The propagator for free particle in general is defined as: $$ \begin{align} \mathcal{U}_{free}(q',t' ; q,t_{0}) = \sqrt{\frac{m}{2 \pi i \hbar (t' -t_{0})}} \exp( - \frac{i}{\hbar} \left( \frac{m}{2} \frac{ \Delta q^{2} }{\Delta t} \right) ) \end{align} $$

So for one of the portions in propagation: $$ \begin{align} \langle \mathcal{O}_{1},t_{1} | A,0\rangle &= \sqrt{\frac{m}{2 \pi i \hbar t_{1}}} \exp( - \frac{i}{\hbar} \left( \frac{m}{2} \frac{ x_{1}^{2} }{t_{1}} \right) ) \end{align} $$ where $x_{1}$ is the position at the slit $(\Delta x = x_1 - 0)$

Applying this to all four and combining it gives me then:

$$ \begin{align} \langle B,T | A,0 \rangle = \frac{m}{2 \pi i \hbar}\left( \int_{0}^{T} dt_{1} \frac{ \exp( -\frac{i m}{2\pi} \left( \frac{x_{1}^{2}}{t_{1}} - \frac{x_{1}'^{2}}{T-t_{1}} \right) ) }{t_{1}(T - t_{1})} + \int_{0}^{T} dt_{2} \frac{ \exp( -\frac{i m}{2\pi} \left( \frac{x_{2}^{2}}{t_{2}} - \frac{x_{2}'^{2}}{T-t_{2}} \right) ) }{t_{2}(T - t_{2})} \right) \end{align} $$

So now, this is the part I am stuck with.

1. How do properly account both x and y dimensions in this integral I have above?
2. How do I then propely account for the slit widths?

---

Another approach is to simply look at the action of the particle since we know its lagrangian, and work from there and take into consideration that the particles approach to the slit will be symmetric to each of its paths.

$$ \begin{align} \mathcal{U} = \int_{x=L/2,t=t'}^{L,T} \int_{y=0,t=0}^{y,T} \mathcal{D} e^{i\int dt \mathcal{L}} \end{align}$$

where the lagrangian (not density) of our free particle is $$ \begin{align} \mathcal{L} = \frac{m}{2}( \dot{x}^{2} + \dot{y}^{2} ) \end{align}$$

Answer 1

As I understand it, your main challenge is to add a second dimension to the formulation of the problem you already have. Below I will give a proposed sketch for how to do this.

First, we can generalize the propagator for a free particle to $\mathbb{R}^n$. The computation should be similar to the one in 1D. Write in terms of $\exp^{-iH(t'-t_0)}$, insert $\int dp_i |p_i \rangle\langle p_i|$ a couple of times, apply the Hamiltonian to $\langle p|$, simplify the expression and do the integral. You should check this result, but I believe it is $$ \begin{align} \mathcal{U}_{free}(\vec{q}',t' ; \vec{q},t_{0}) = (\frac{m}{2 \pi i \hbar (t' -t_{0})})^{\frac{n}{2}} \exp( - \frac{i}{\hbar} \left( \frac{m}{2} \frac{ (\Delta q)^{2} }{\Delta t} \right) ) \end{align} $$ where $(\Delta q)^2 = \sum\limits_{i=1}^{n}(q_i)^2$ now.

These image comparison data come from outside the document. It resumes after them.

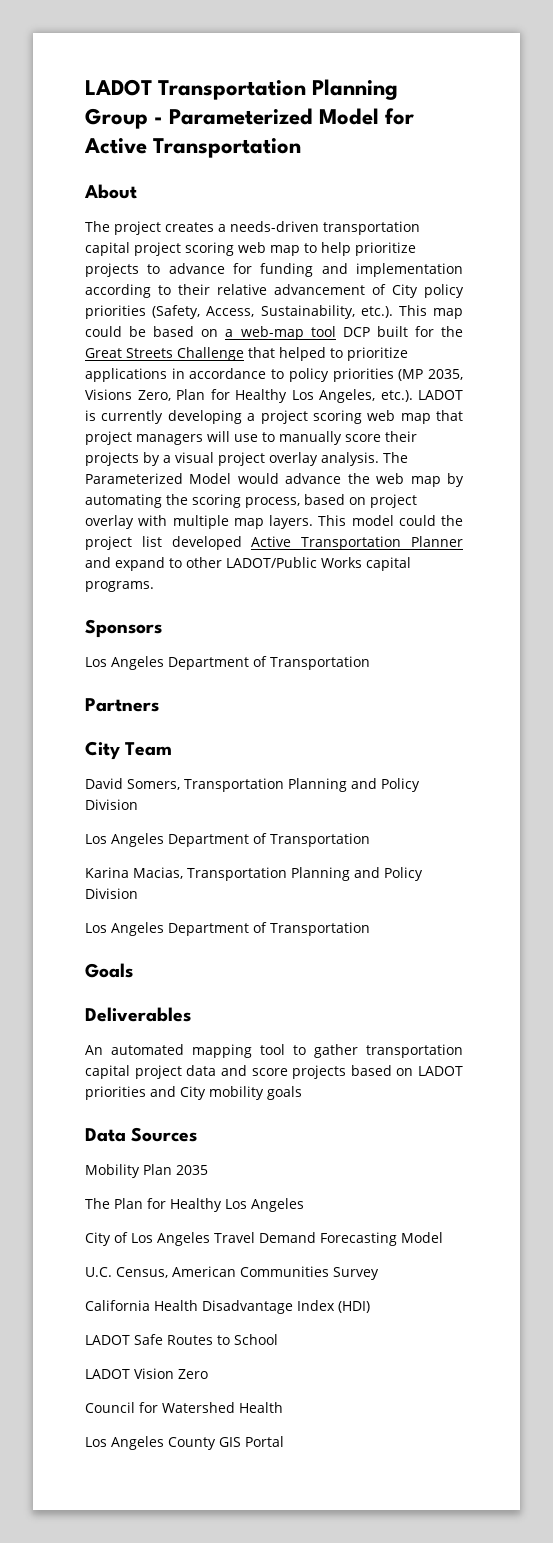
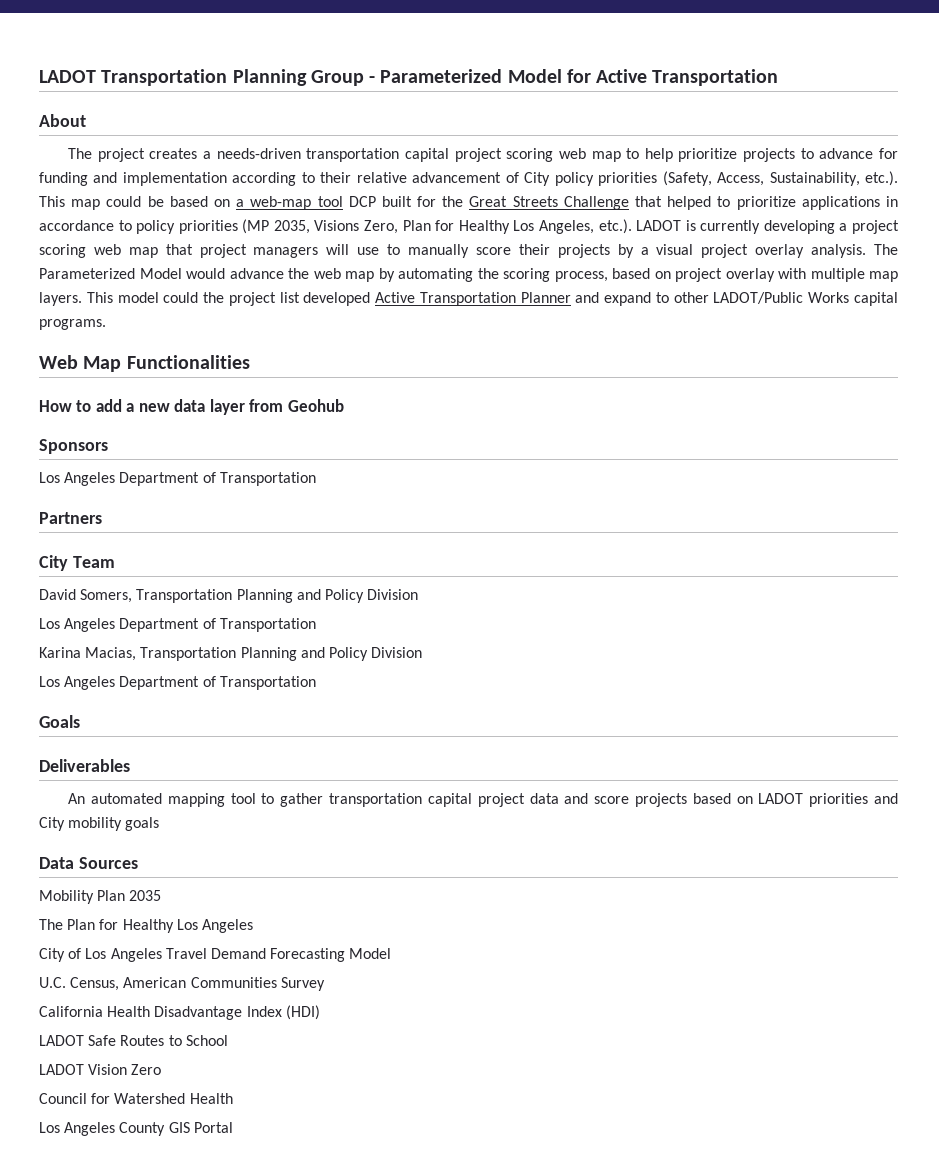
+ Web Map Functionalities
+ How to add a new data layer from Geohub

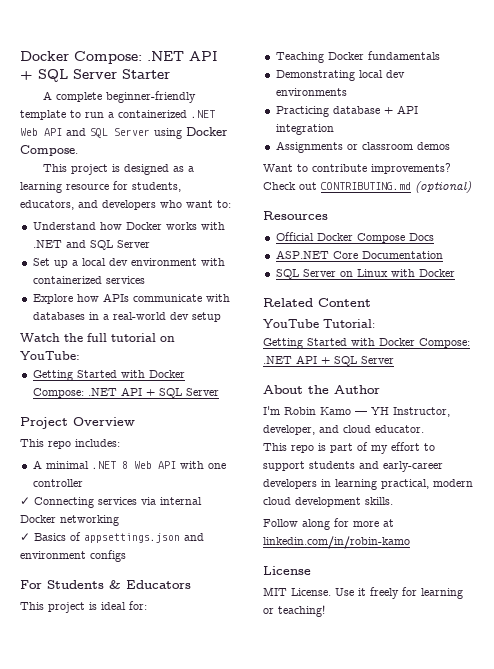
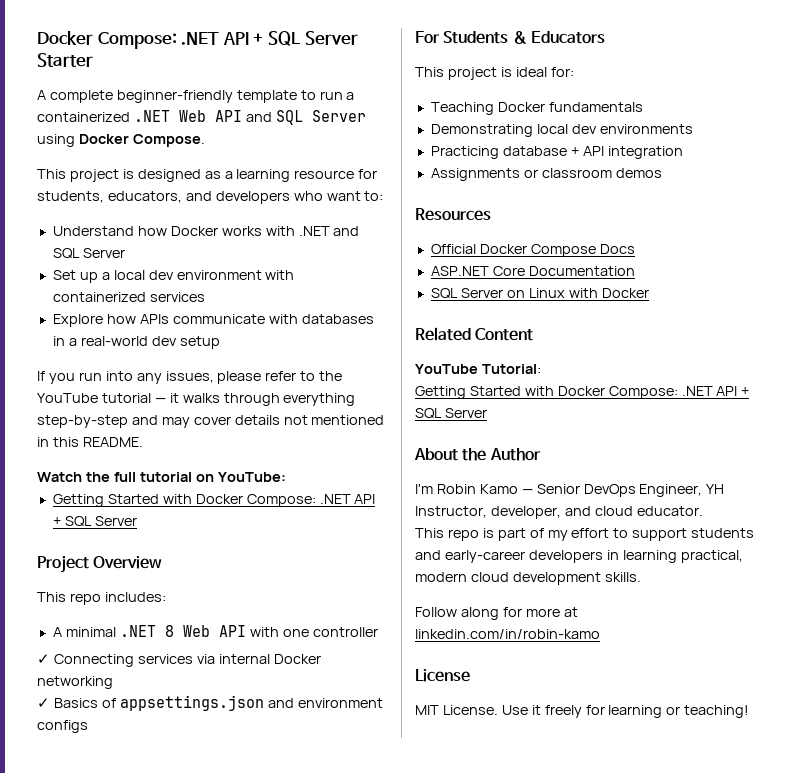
+ If you run into any issues, please refer to the YouTube tutorial — it walks through everything step-by-step and may cover details not mentioned in this README.
- Want to contribute improvements? Check out CONTRIBUTING.md (optional)
- I'm Robin Kamo — YH Instructor, developer, and cloud educator.
+ I'm Robin Kamo — Senior DevOps Engineer, YH Instructor, developer, and cloud educator.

Next, suppose the slit has a width $\epsilon$, so that it is located between $y=\pm a-\epsilon$ and $y=\pm a+\epsilon$. This means that the particle has to pass through $(x,y)$ where $y\in [-a-\epsilon, -a+\epsilon]\cup[a-\epsilon, a+\epsilon]$. We take this into account by adding an additional integral over $y$. Writing $(x_1,y_1)$ for the location of the first slit it passes through and likewise for the second slit, we get

$$\begin{align} \langle B,T | A,0 \rangle &= \int_{0}^{T} dt_{1} \int\limits_{-a-\epsilon}^{-a+\epsilon} dy_1 \langle B,T |(x_1,y_1),t_{1} \rangle \langle (x_1,y_1),t_{1}| A,0 \rangle \\ &+ \int_{0}^{T} dt_{1} \int\limits_{a-\epsilon}^{a+\epsilon} dy_2 \langle B,T |(x_2,y_2),t_{2} \rangle \langle (x_2,y_2),t_{2}| A,0 \rangle \end{align}$$

Inserting the expression for the free propagator and performing the integral should then give you the final expression. I haven't done this calculation and it is not certain there is an expression in terms of elementary functions (i.e. you need to check whether the integral can be computed explicitly).